Pemikiran Filsafat Sejarah Arnold Joseph
Toynbee
(14 April 1889 – 22 Oktober 1975)
Muhammad Nasir
I.
Pengantar
Foto: AZ Quotes |
Arnold
Joseph Toynbee adalah salah satu filosof
periode modern yang berkonsentrasi pada sejarah tumbuh dan runtuhnya
peradaban bangsa-bangsa. Oleh sebab itu, sejarawan dan siapa saja yang
bermaksud mendalami persoalan yang berkaitan dengan peradaban suatu bangsa
merasa perlu untuk mengutip pendapatnya.
Yang
menarik dari pemikirannya adalah bahwa peradaban yang ada sekarang ini tidak
lepas dari peradaban lama. Misalnya, peradaban barat modern yang berkembang
sekarang ini memiliki interrelasi dengan peradaban Hellenis kuno (Yunani). Hal
ini tentu tidak lepas dari teori yang ia bangun tentang sejarah yang bergerak
siklus.[1]
Tulisan
singkat ini bertujuan untuk mengenal Toynbee dan pemikiran/filsafat sejarahnya.
Dalam tulisan ini tercakup empat pokok pikiran untuk memetakan pikiran
sejarawan kelahiran Inggris tersebut. Di antaranya, konsepsi tentang manusia,
pola gerak sejarah, kekuatan penggerak, serta tujuan dan makna sejarah. Dengan
sedikit ulasan tentang biografi, keempat topik ini dibahas secara berimbang dan proporsional
sesuai pemahaman dan literatur yang didapatkan.
II.
Biografi Singkat
Arnold Joseph Toynbee
(14 April 1889 –
22 Oktober 1975)
adalah sejarawan Inggris terkemuka yang terkenal dengan 12 jilid bukunya A Study of History. Buku yang ia tulis
dalam waktu antara 1934-1961 itu bercerita tentang kelahiran dan keruntuhan
peradaban
Foto: Wikipedia |
Sejarawan kelahiran
London ini melewatkan masa pendidikannya di Winchester College
and Balliol College, Oxford.
Toynbee menjadi Professor Sejarah Yunani
Modern dan Byzantium di King's College, London (1919-1924) dan Research
Professor pada the Royal
Institute of International Affairs (1925-1955).
Penulis menduga
pemikiran dan perhatiannya terhadap peradaban dipengaruhi oleh situasi pada
masa hidupnya dan pekerjaan yang banyak bersentuhan dengan "nasib"

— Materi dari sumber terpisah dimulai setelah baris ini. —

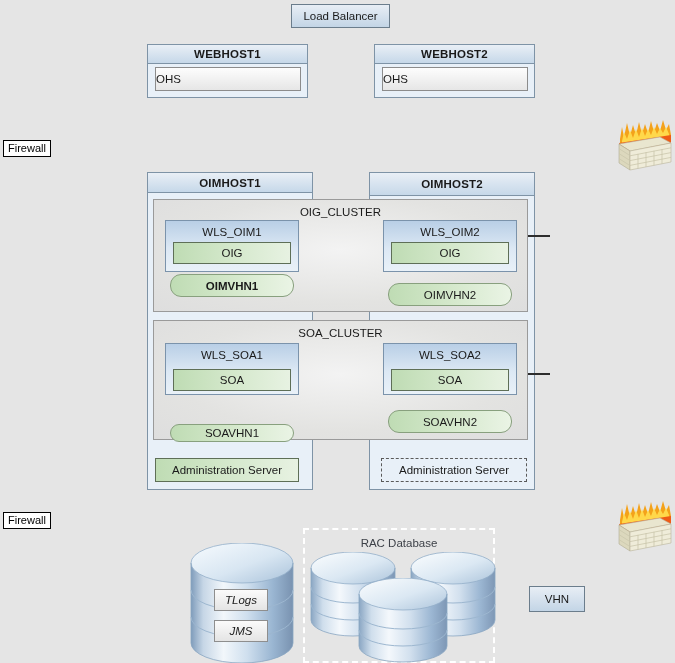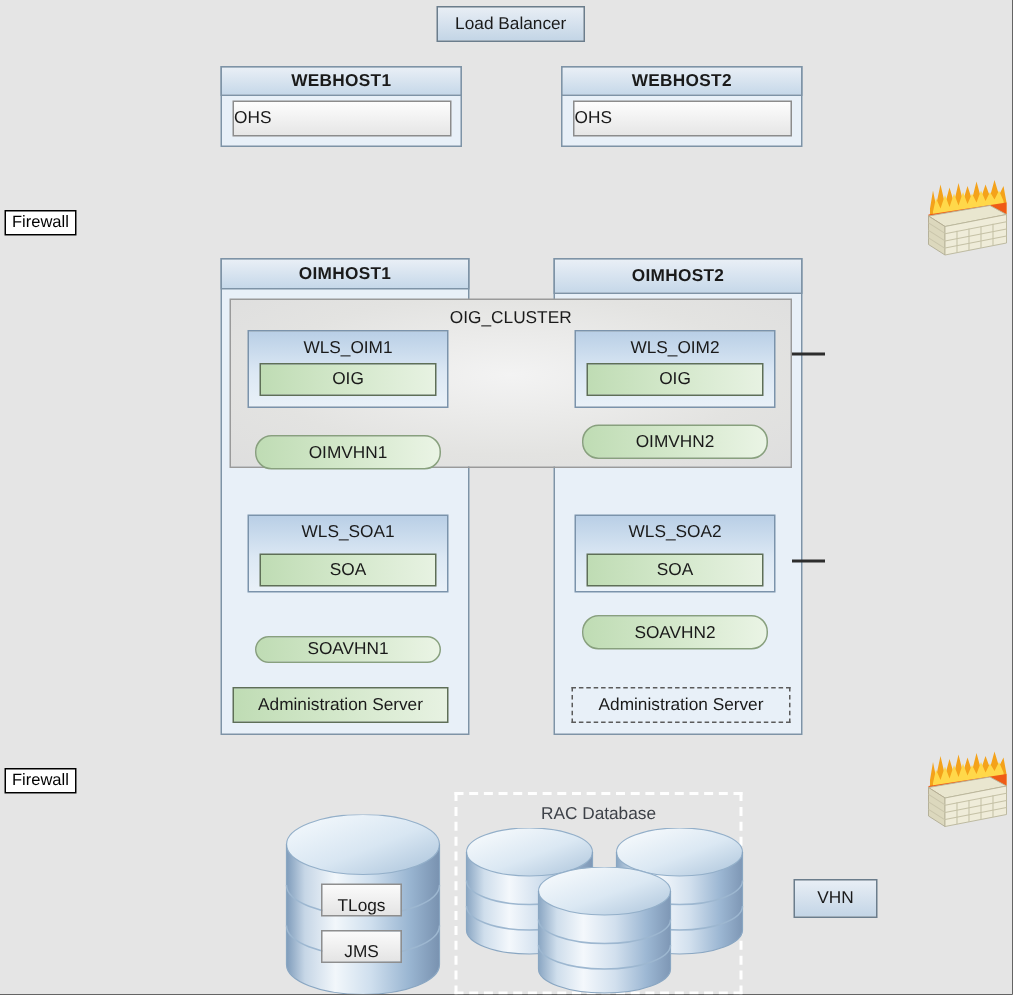--- a/index.html
+++ b/index.html
@@ -279,7 +279,7 @@
     <span>OIG</span>
   </div>
 
-  <div class="greenpill" style="left:170px; top:290px; width:124px; height:23px;">
+  <div class="greenpill" style="left:170px; top:274px; width:124px; height:23px;font-weight:bold;">
     <span>OIMVHN1</span>
   </div>
   <div class="greenpill" style="left:388px; top:283px; width:124px; height:23px;">

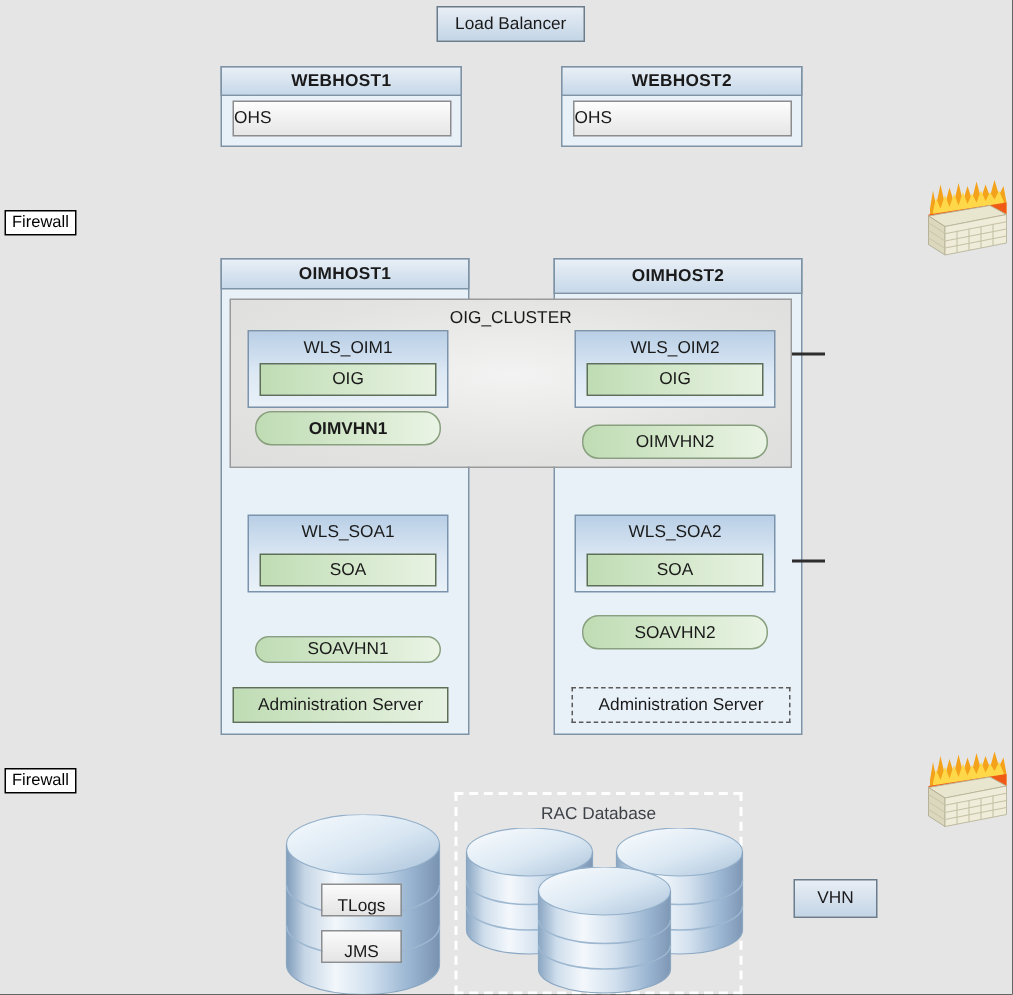--- a/index.html
+++ b/index.html
@@ -288,6 +288,9 @@
 
   <div class="stub" style="left:528px; top:235px; width:22px;"></div>
 
+  <div class="clusterbox" style="left:153px; top:320px; width:375px; height:120px;">
+    <div class="clusterlabel">SOA_CLUSTER</div>
+  </div>
 
   <div class="wlsbox" style="left:165px; top:343px; width:134px; height:52px;">
     <div class="wlslabel">WLS_SOA1</div>

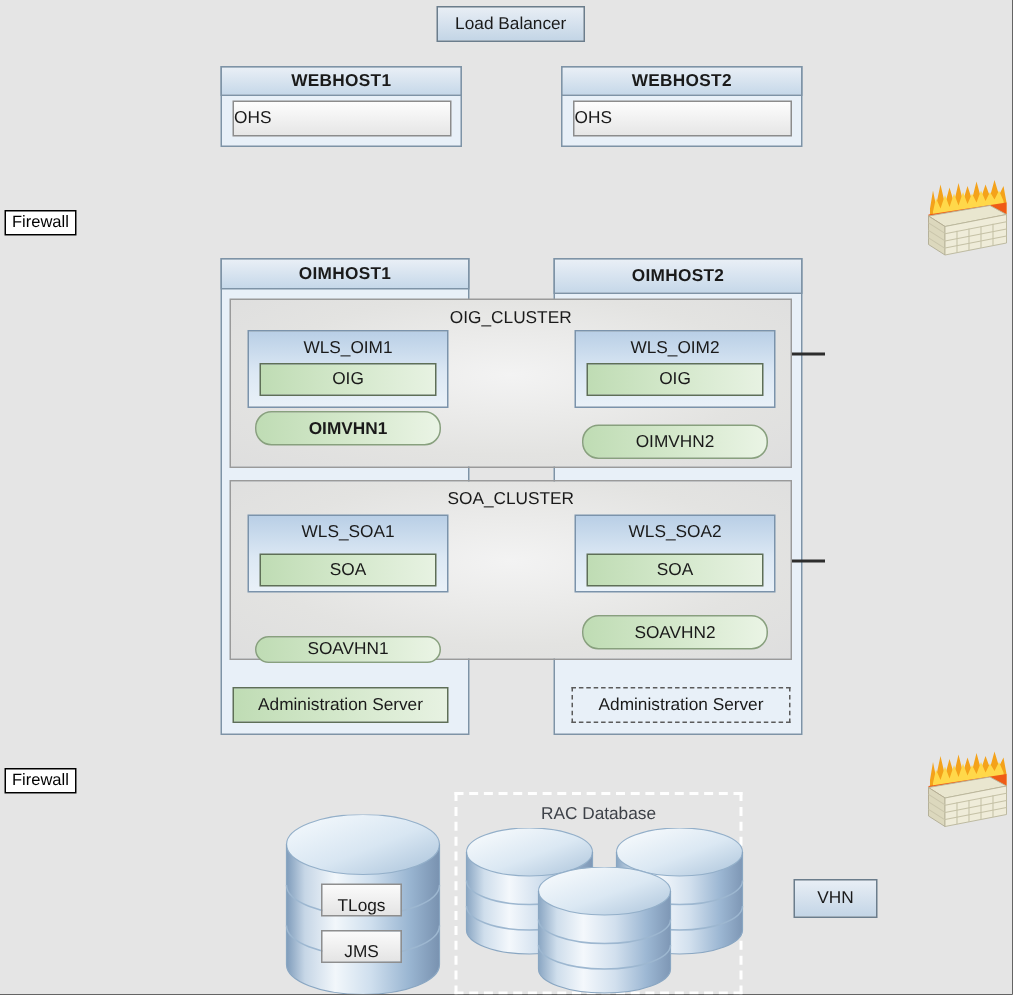--- a/index.html
+++ b/index.html
@@ -187,8 +187,9 @@
     font-size: 11.5px;
     color: #1a1a1a;
     display: flex;
-    align-items: flex-end;
-    justify-content: center;
+    align-items: center;
+    justify-content: center;
+    font-style: italic;
   }
 </style>
 </head>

bangsa-bangsa yang tengah dilanda perang. Riwayat pekerjaannya sebagaimana
ditulis dalam Wikipedia :
"He worked for
the Intelligence department of the British Foreign
Office during World War I and served as
a delegate to the Paris Peace
Conference in 1919. With his research assistant, Veronica M.
Boulter, who was to become his second wife, he was co-editor of the
RIIA's annual Survey of International Affairs. During World War II, he again worked for the Foreign Office and attended the postwar peace
talks[2]
Selama Perang Dunia I,
ia bekerja pada kantor urusan luar negeri Inggris. Pada saat itu ia pernah menjadi
delagasi Konferensi Damai di Paris. Berikutnya, tak cukup mengurus persoalan
perdamaian dan urusan luar negeri, ia juga meneliti ke berbagai tempat.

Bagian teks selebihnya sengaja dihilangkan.